• What is expected:
Instruction for the data below: set down exactly the lines from the line with "[536,388,809,407] [134,413,311,431] 相反，它是根据来源于此地址的已确认交易的数量动态计算的。" to the line with "[110,1239,207,1257] [134,1264,295,1282] [134,1289,359,1307]", inclusive, and no others.
═════ Information provided
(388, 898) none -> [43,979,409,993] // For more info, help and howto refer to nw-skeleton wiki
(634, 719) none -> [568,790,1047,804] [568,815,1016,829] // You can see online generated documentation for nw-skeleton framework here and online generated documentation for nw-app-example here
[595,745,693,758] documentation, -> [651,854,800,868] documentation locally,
══════════
═════ Information provided
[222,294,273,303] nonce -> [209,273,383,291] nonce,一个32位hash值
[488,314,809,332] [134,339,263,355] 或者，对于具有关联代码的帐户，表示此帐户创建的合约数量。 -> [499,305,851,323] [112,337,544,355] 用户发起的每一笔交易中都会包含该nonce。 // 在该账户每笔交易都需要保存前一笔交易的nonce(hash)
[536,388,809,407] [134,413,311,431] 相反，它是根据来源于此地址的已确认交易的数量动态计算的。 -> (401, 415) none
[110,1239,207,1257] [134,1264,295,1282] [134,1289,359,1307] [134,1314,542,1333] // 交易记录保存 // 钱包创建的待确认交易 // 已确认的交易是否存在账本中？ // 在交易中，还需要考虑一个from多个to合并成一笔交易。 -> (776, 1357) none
══════════
═════ Information provided
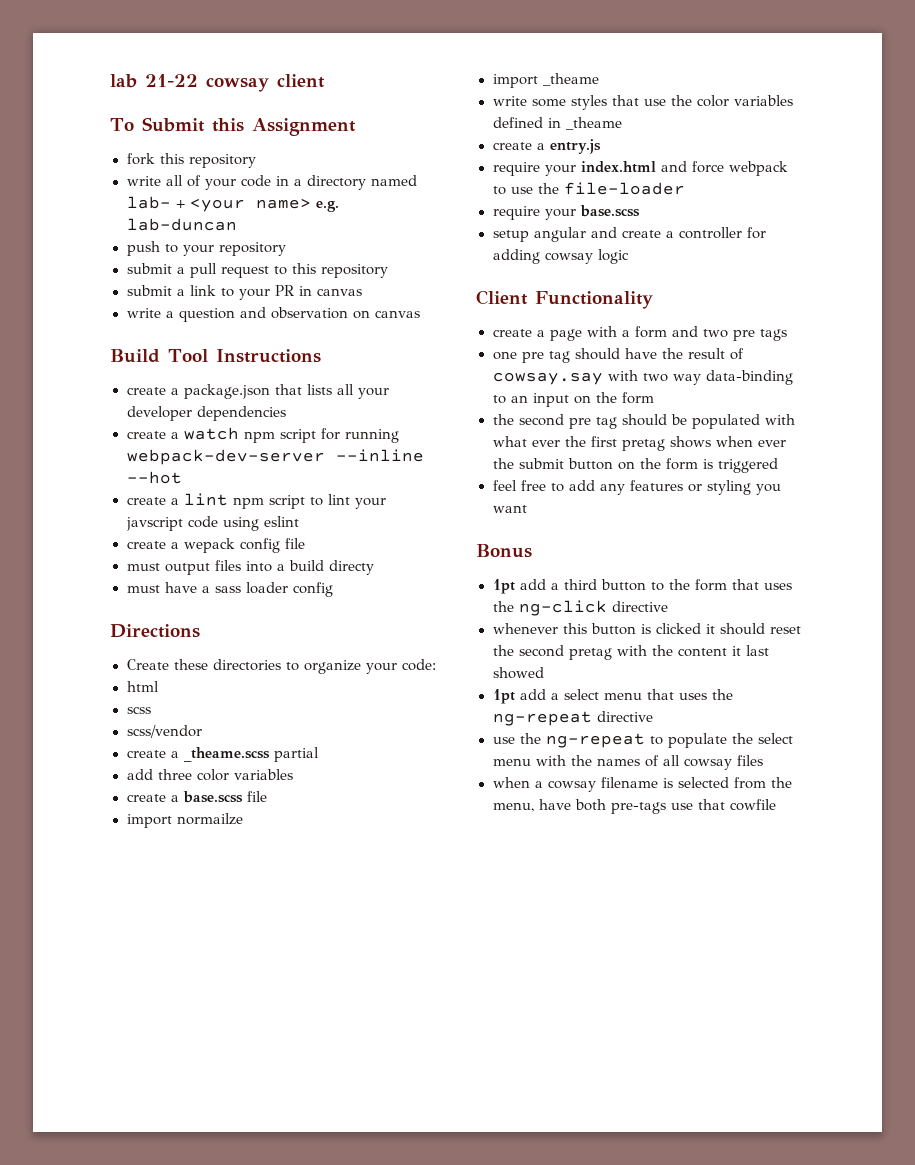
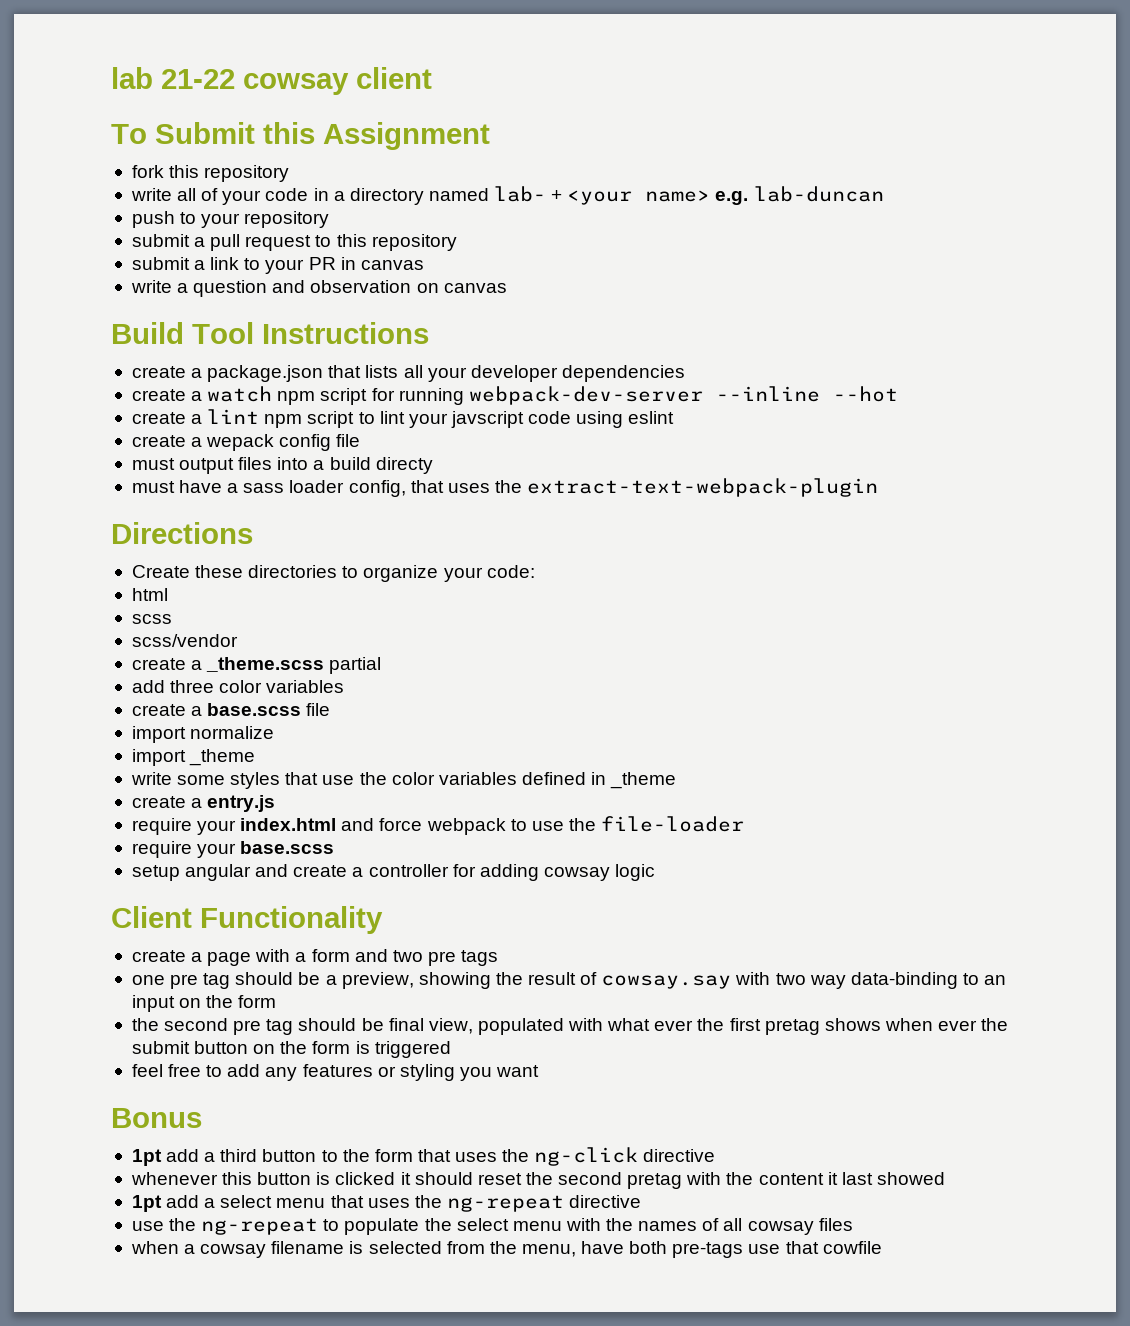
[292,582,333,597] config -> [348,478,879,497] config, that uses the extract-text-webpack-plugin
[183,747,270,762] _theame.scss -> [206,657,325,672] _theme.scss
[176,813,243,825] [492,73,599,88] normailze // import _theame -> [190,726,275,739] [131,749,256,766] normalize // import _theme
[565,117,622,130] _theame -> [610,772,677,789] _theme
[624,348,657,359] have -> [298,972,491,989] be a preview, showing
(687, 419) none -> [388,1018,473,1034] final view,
══════════
• Written solution:
[536,388,809,407] [134,413,311,431] 相反，它是根据来源于此地址的已确认交易的数量动态计算的。 -> (401, 415) none
[110,1239,207,1257] [134,1264,295,1282] [134,1289,359,1307] [134,1314,542,1333] // 交易记录保存 // 钱包创建的待确认交易 // 已确认的交易是否存在账本中？ // 在交易中，还需要考虑一个from多个to合并成一笔交易。 -> (776, 1357) none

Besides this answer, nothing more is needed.